Biologie Nestor Ivar MysterudLe cours d'été en écologie à Finse est devenu le cœur d'un environnement écologique norvégien très uni avec de grandes ambitions. Dans une remarque critique intéressante, Anker suggère que l'accent mis sur la vie en plein air et les hautes montagnes peut expliquer pourquoi la protection de la mer et des côtes, l'exploration pétrolière, la chasse à la baleine et le débat sur la pêche ont reçu une attention si limitée dans le mouvement environnemental en Norvège dans les années 1970 - une lutte politique qu'ils auraient dû mener.

Écologie profonde

Bien que Næss, Kvaløy et d'autres aient participé à des manifestations contre le développement des cours d'eau à Mardøla et en Alta, Anker semble penser qu'ils se sont retirés lorsque les conflits politiques sont devenus vraiment radicaux. Chez nous en Norvège, les marxistes du milieu universitaire ont été sévèrement critiqués, qui considéraient l'écologie profonde comme une politique de façade: "La lutte contre l'éco-catastrophe était la réaction de la bourgeoisie au côté obscur du capital."

Arne Næss et Zapffe

En dehors de l'environnement norvégien également, les tentatives d'écologie profonde pour créer un large front étaient menacées par des factions et des groupes séparatistes.

Parmi les nombreuses histoires passionnantes qu'Anker dévoile, il y a l'histoire de la façon dont la pensée d'Arne Næss a été adoptée avec enthousiasme par les éco-anarchistes Terre d'abord! - connu pour ses actions de sabotage et sa rhétorique de guerre. Cela est devenu problématique pour l'écologie profonde en tant que mouvement, qui a maintenant été critiqué par des critiques hyper-radicaux et conservateurs.
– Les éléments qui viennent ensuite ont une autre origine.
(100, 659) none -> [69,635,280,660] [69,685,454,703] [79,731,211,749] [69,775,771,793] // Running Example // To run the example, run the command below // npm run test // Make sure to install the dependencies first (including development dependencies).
La pensée d'Arne Næss a été adoptée avec enthousiasme par les éco-anarchistes de Earth First!

D'un autre côté, les écologistes profonds étaient déjà une faction au départ: ils s'opposaient à l'écologie «superficielle» qu'ils croyaient conforme à l'état d'esprit destructeur du monde moderne, où la nature était considérée comme une ressource pure: un état d'esprit technocratique qu'ils croyaient à trouver dans le critique environnemental analytique Jørgen Randers et dans la critique de la croissance du Club de Rome.

Quelle est la puissance de la périphérie?
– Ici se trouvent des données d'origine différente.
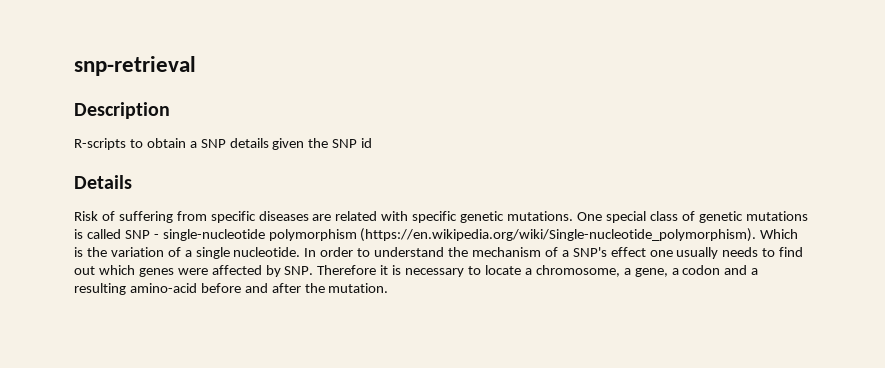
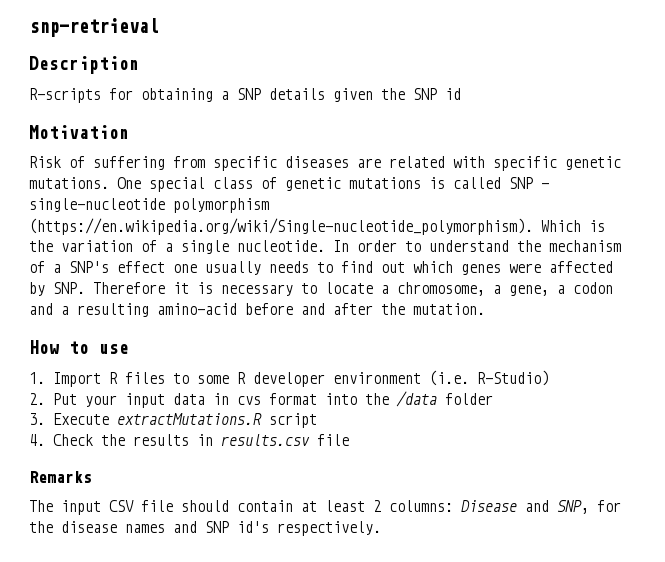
[129,138,186,148] to obtain -> [109,88,213,102] for obtaining
[74,175,132,189] Details -> [29,125,129,139] Motivation
(389, 288) none -> [29,340,129,354] [29,370,549,387] [29,391,493,408] [29,413,317,428] [29,434,349,446] [29,471,92,483] [29,500,621,515] [29,521,381,536] // How to use // 1. Import R files to some R developer environment (i.e. R-Studio) // 2. Put your input data in cvs format into the /data folder // 3. Execute extractMutations.R script // 4. Check the results in results.csv file // Remarks // The input CSV file should contain at least 2 columns: Disease and SNP, for the disease names and SNP id's respectively.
Les débats au sein du mouvement environnemental norvégien semblent en fait souvent en avance sur leur temps, et malgré toutes les critiques, le cercle autour de Næss, Kvaløy et Mysterud obtient une présentation large et positive dans le livre.
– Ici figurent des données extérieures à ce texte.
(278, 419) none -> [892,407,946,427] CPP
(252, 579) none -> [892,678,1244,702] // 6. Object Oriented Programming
La nation norvégienne pétrolière et surpêche a perdu une grande partie de sa crédibilité en tant que
pays pionnier pour l'environnement.

Parmi les perspectives qui semblent clairvoyantes, il y a le slogan de Kvaløy «complexité contre complications», qui met en place des réseaux écologiques affinés contre la monotonie destructrice et la monoculture de la société industrielle. Kvaløy a été inspiré par Herbert Marcuseconcept de «l'homme unidimensionnel», et ces idées pointent également vers Bruno Latours parler de «complexification» écologique: des descriptions approfondies et complexes et des modes de vie finement réglés sont un antidote à une manipulation simplifiée et brutale des paysages et des écosystèmes, et aux personnes qui utilisent la violence contre toutes les parties impliquées.

Il est passionnant de voir la pensée norvégienne dans le cadre de mouvements internationaux et d'un environnement international, et nous aurions pu avoir plus de la même chose. Ce qu'Anker décrit comme une «perspective de la périphérie» est pertinent avec des questions sur la justice environnementale et la compréhension de la nature pour les peuples autochtones - qui se battent pour protéger les terres, les forêts et les côtes. La question de savoir s'il peut réellement exister une "force" véritablement éthique dans ces perspectives et expériences "périphériques" de la nature mérite d'être prise au sérieux, que les considérations environnementales puissent également être considérées comme des constructions sociales ou des éléments d'un système de croyances national.